Characterization, expression dynamics, and potential function of OPA1 for regulation of mitochondrial morphology during spermiogenesis in Phascolosoma esculenta

Mitochondria undergo morphological changes during spermatogenesis in some animals. The mechanism and role of mitochondrial morphology regulation, however, remain somewhat unclear. In this study, we analyzed the molecular characteristics, expression dynamics and subcellular localization of optic atrophy protein 1 (OPA1), a mitochondrial fusion and cristae maintenance-related protein, to reveal the possible regulatory mechanisms underlying mitochondrial morphology in Phascolosoma esculenta spermiogenesis. The full-length cDNA of the P. esculenta opa1 gene (Pe-opa1) is 3 743 bp in length and encodes 975 amino acids. The Pe-OPA1 protein is highly conservative and includes a transmembrane domain, a GTPase domain, two helical bundle domains, and a lipid-interacting stalk.
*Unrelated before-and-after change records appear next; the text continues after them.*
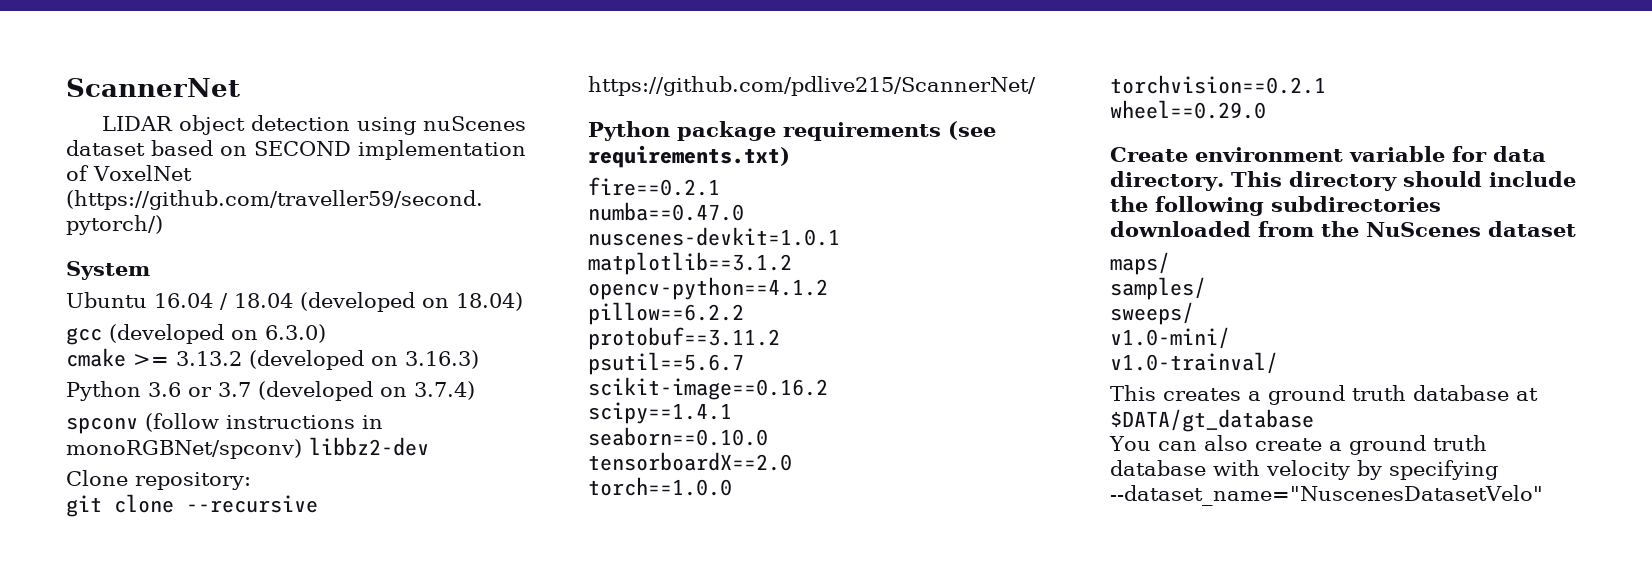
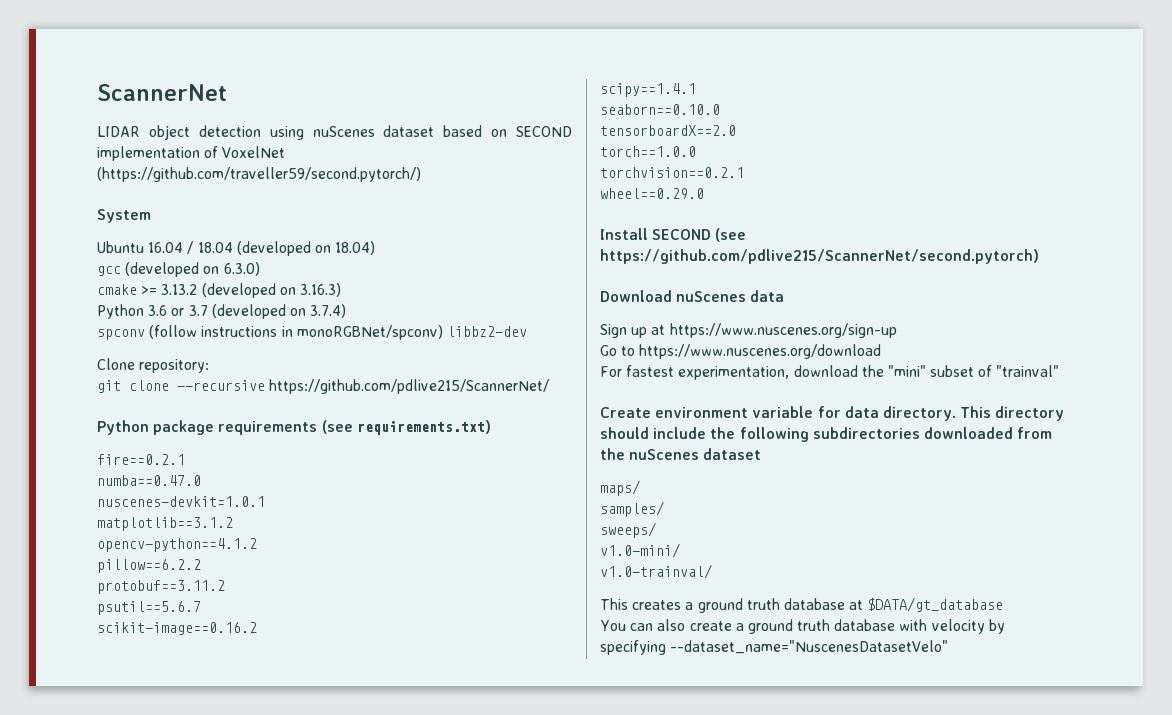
(1266, 109) none -> [600,228,747,242] [600,249,1039,264] [600,290,785,302] [600,323,897,338] [600,344,882,359] [600,365,1060,380] // Install SECOND (see https://github.com/pdlive215/ScannerNet/second.pytorch) // Download nuScenes data // Sign up at https://www.nuscenes.org/sign-up // Go to https://www.nuscenes.org/download // For fastest experimentation, download the "mini" subset of "trainval"
[1366,222,1481,237] NuScenes -> [629,449,700,460] nuScenes

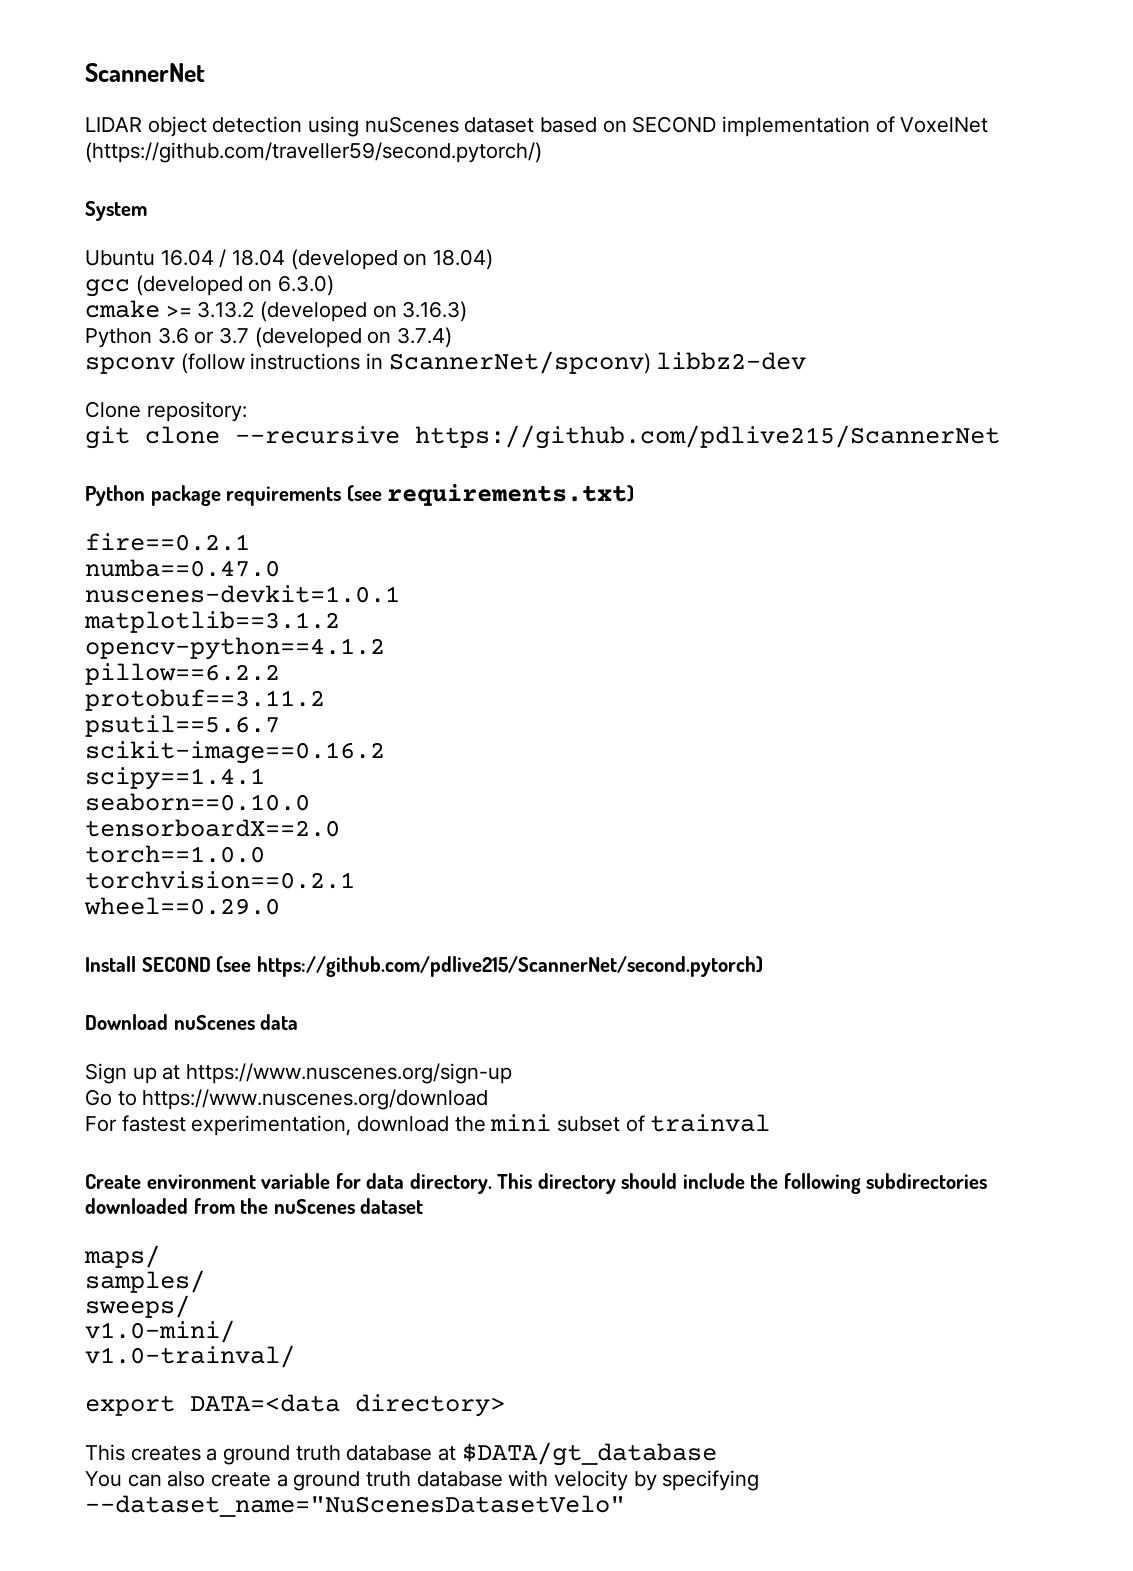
[296,325,443,340] monoRGBNet/spconv) -> [388,351,651,374] ScannerNet/spconv)
[269,379,550,394] https://github.com/pdlive215/ScannerNet/ -> [415,425,1000,449] https://github.com/pdlive215/ScannerNet
[887,365,926,377] "mini" -> [490,1114,552,1131] mini
[996,365,1060,377] "trainval" -> [650,1114,771,1132] trainval
(712, 571) none -> [85,1394,505,1417] // export DATA=<data directory>
[670,640,949,654] --dataset_name="NuscenesDatasetVelo" -> [85,1495,625,1517] --dataset_name="NuScenesDatasetVelo"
Gene and protein expression was higher in the coelomic fluid (a site of spermatid development) of male P. esculenta and increased first and then decreased from March to December. Moreover, their expression during the breeding stage was significantly higher than during the non-breeding stage, suggesting that Pe-OPA1 is involved in P. esculenta reproduction. The Pe-OPA1 protein was more abundant in components consisting of many spermatids than in components without, indicating that Pe-OPA1 mainly plays a role in the spermatid in coelomic fluid. Moreover, Pe-OPA1 was mainly detected in the spermatid mitochondria. Immunofluorescence experiments showed that the Pe-OPA1 are constitutively expressed and co-localized with mitochondria during spermiogenesis, suggesting its involvement in P. esculenta spermiogenesis. These results provide evidence for Pe-OPA1's involvement in the regulation of mitochondrial morphology during spermiogenesis.